↓

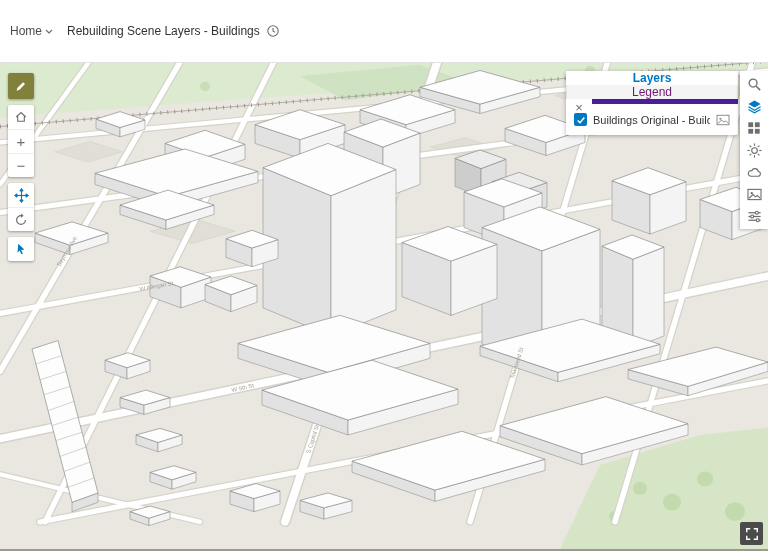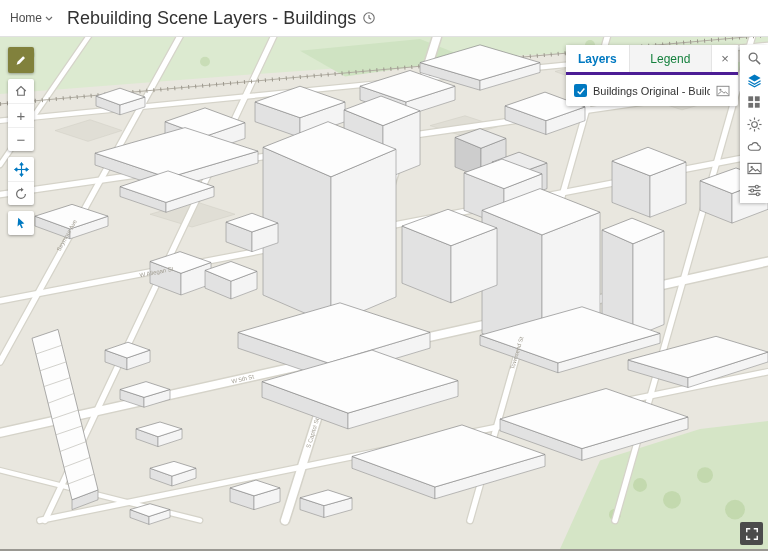--- a/index.html
+++ b/index.html
@@ -6,27 +6,27 @@
   body{
     width:768px;height:551px;overflow:hidden;
     font-family:"Liberation Sans",sans-serif;
     background:#fff;
   }
   .app{width:768px;height:551px;display:flex;flex-direction:column;}
 
   
   header{
     height:30px;min-height:30px;display:flex;align-items:center;
-    justify-content:space-between;padding:3px 10px;
+    justify-content:space-between;padding:16px 10px;
     border-bottom:1px solid #e1e1e1;background:#fff;
     font-size:12px;color:#4c4c4c;
   }
   .hgroup{display:flex;align-items:center;gap:6px;}
   .menu-link{display:flex;align-items:center;gap:3px;cursor:pointer;color:#4c4c4c;}
-  .page-title{font-size:18px;color:#323232;margin-left:8px;}
+  .page-title{font-size:12px;color:#323232;margin-left:8px;}
   .icon-btn{display:inline-flex;align-items:center;justify-content:center;background:none;border:none;padding:0;cursor:pointer;color:#6e6e6e;}
   .avatar{width:20px;height:20px;background:#dcdcdc;border-radius:2px;display:inline-flex;align-items:center;justify-content:center;margin-left:10px;}
 
   
   .map-area{
     position:relative;flex:1;background:#e9e7df;overflow:hidden;
     border-bottom:2px solid #9a9892;
   }
   .map-svg{position:absolute;left:0;top:0;width:100%;height:100%;}
 
@@ -53,24 +53,24 @@
   .tool-btn + .tool-btn{border-top:1px solid #efefef;}
   .tool-btn.blue{color:#0079c1;}
   .edit-card{background:#81813c;}
   .edit-card .tool-btn{color:#fff;height:26px;}
 
   
   .layers-panel{
     position:absolute;right:30px;top:8px;width:172px;background:#fff;
     box-shadow:0 1px 4px rgba(0,0,0,.3);border-radius:2px;font-size:12px;
   }
-  .panel-tabs{display:flex;height:27px;border-bottom:3px solid #4c1d95;}
+  .panel-tabs{display:flex;height:27px;border-bottom:6px solid #4c1d95;flex-direction:column;}
   .tab{display:flex;align-items:center;justify-content:center;padding:0 12px;cursor:pointer;}
   .tab.active{color:#0079c1;background:#fff;font-weight:bold;}
-  .tab.inactive{color:#15803d;background:#f4f4f4;border-left:1px solid #e4e4e4;border-right:1px solid #e4e4e4;flex:1;}
+  .tab.inactive{color:#701a75;background:#f4f4f4;border-left:1px solid #e4e4e4;border-right:1px solid #e4e4e4;flex:1;}
   .tab-close{width:26px;display:flex;align-items:center;justify-content:center;color:#6e6e6e;background:#fff;border:none;cursor:pointer;font-size:13px;}
   .panel-body{padding:9px 8px;display:flex;align-items:center;gap:6px;}
   .checkbox{width:13px;height:13px;background:#0079c1;border-radius:2px;display:inline-flex;align-items:center;justify-content:center;cursor:pointer;flex:none;}
   .layer-label{font-size:11px;color:#323232;white-space:nowrap;overflow:hidden;flex:1;}
   .layer-action{color:#868686;display:inline-flex;cursor:pointer;flex:none;}
 
   
   .right-toolbar{
     position:absolute;right:0;top:8px;width:28px;background:#fff;
     box-shadow:-1px 1px 3px rgba(0,0,0,.25);display:flex;flex-direction:column;align-items:center;padding:2px 0;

↑

__YOUR TASK__
With pictures removed, write out exactly each line of the entries from the first through the line that holds "height:30px;min-height:30px;display:flex;align-items:center;".

__REPLY__
--- a/index.html
+++ b/index.html
@@ -6,27 +6,27 @@
   body{
     width:768px;height:551px;overflow:hidden;
     font-family:"Liberation Sans",sans-serif;
     background:#fff;
   }
   .app{width:768px;height:551px;display:flex;flex-direction:column;}
 
   
   header{
     height:30px;min-height:30px;display:flex;align-items:center;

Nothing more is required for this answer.